- **Task details**
Every entry must be set down exactly in the answer; no pictures should appear.

▬▬▬▬▬▬

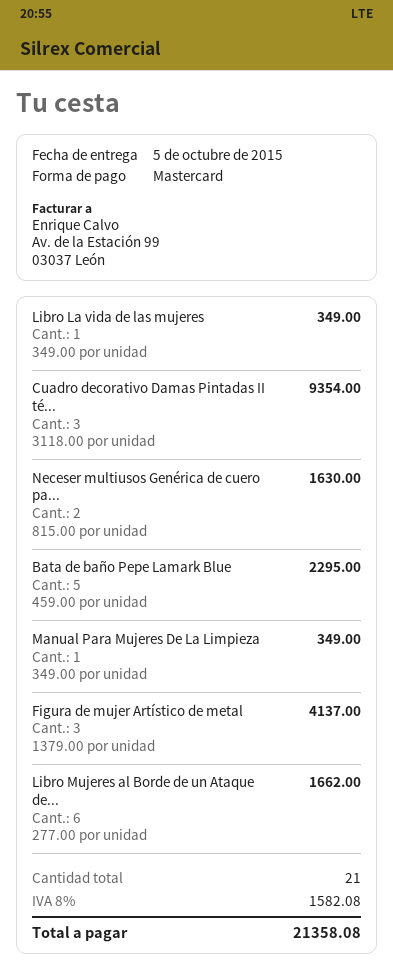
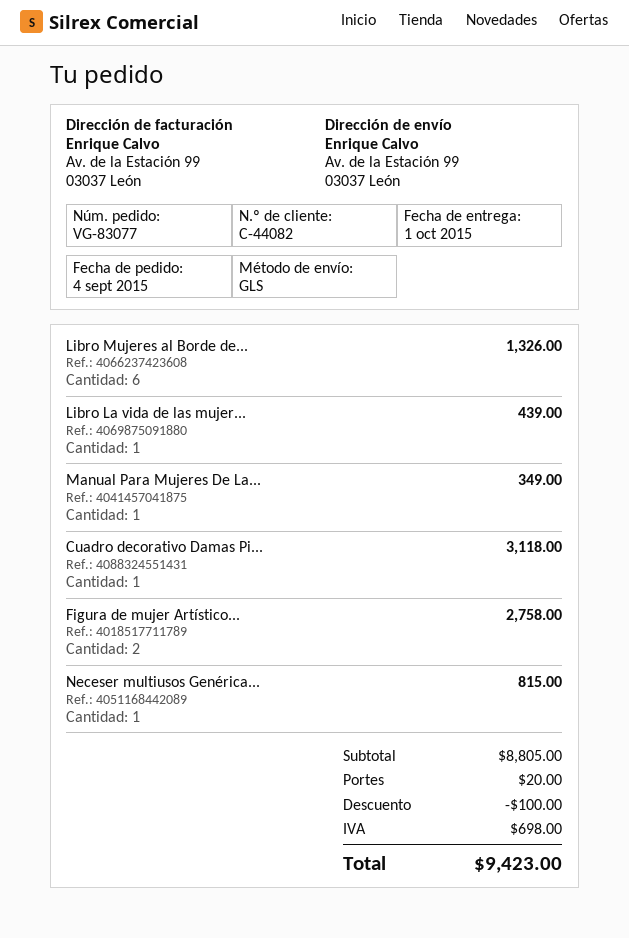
delivery date: 2015-10-05 -> 2015-10-01
Libro La vida de las mujeres: 1 for 349.00 -> 1 for 439.00
Cuadro decorativo Damas Pintadas II té...: 3 for 9354.00 -> 1 for 3118.00
Neceser multiusos Genérica de cuero pa...: 2 for 1630.00 -> 1 for 815.00
Bata de baño Pepe Lamark Blue: 5 for 2295.00 -> none
Figura de mujer Artístico de metal: 3 for 4137.00 -> 2 for 2758.00
Libro Mujeres al Borde de un Ataque de...: 6 for 1662.00 -> 6 for 1326.00
discount: none -> 100.00
shipping: none -> 20.00
tax: 1582.08 -> 698.00
total: 21358.08 -> 9423.00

▬▬▬▬▬▬

- **Result of this exercise**
delivery date: 2015-10-05 -> 2015-10-01
Libro La vida de las mujeres: 1 for 349.00 -> 1 for 439.00
Cuadro decorativo Damas Pintadas II té...: 3 for 9354.00 -> 1 for 3118.00
Neceser multiusos Genérica de cuero pa...: 2 for 1630.00 -> 1 for 815.00
Bata de baño Pepe Lamark Blue: 5 for 2295.00 -> none
Figura de mujer Artístico de metal: 3 for 4137.00 -> 2 for 2758.00
Libro Mujeres al Borde de un Ataque de...: 6 for 1662.00 -> 6 for 1326.00
discount: none -> 100.00
shipping: none -> 20.00
tax: 1582.08 -> 698.00
total: 21358.08 -> 9423.00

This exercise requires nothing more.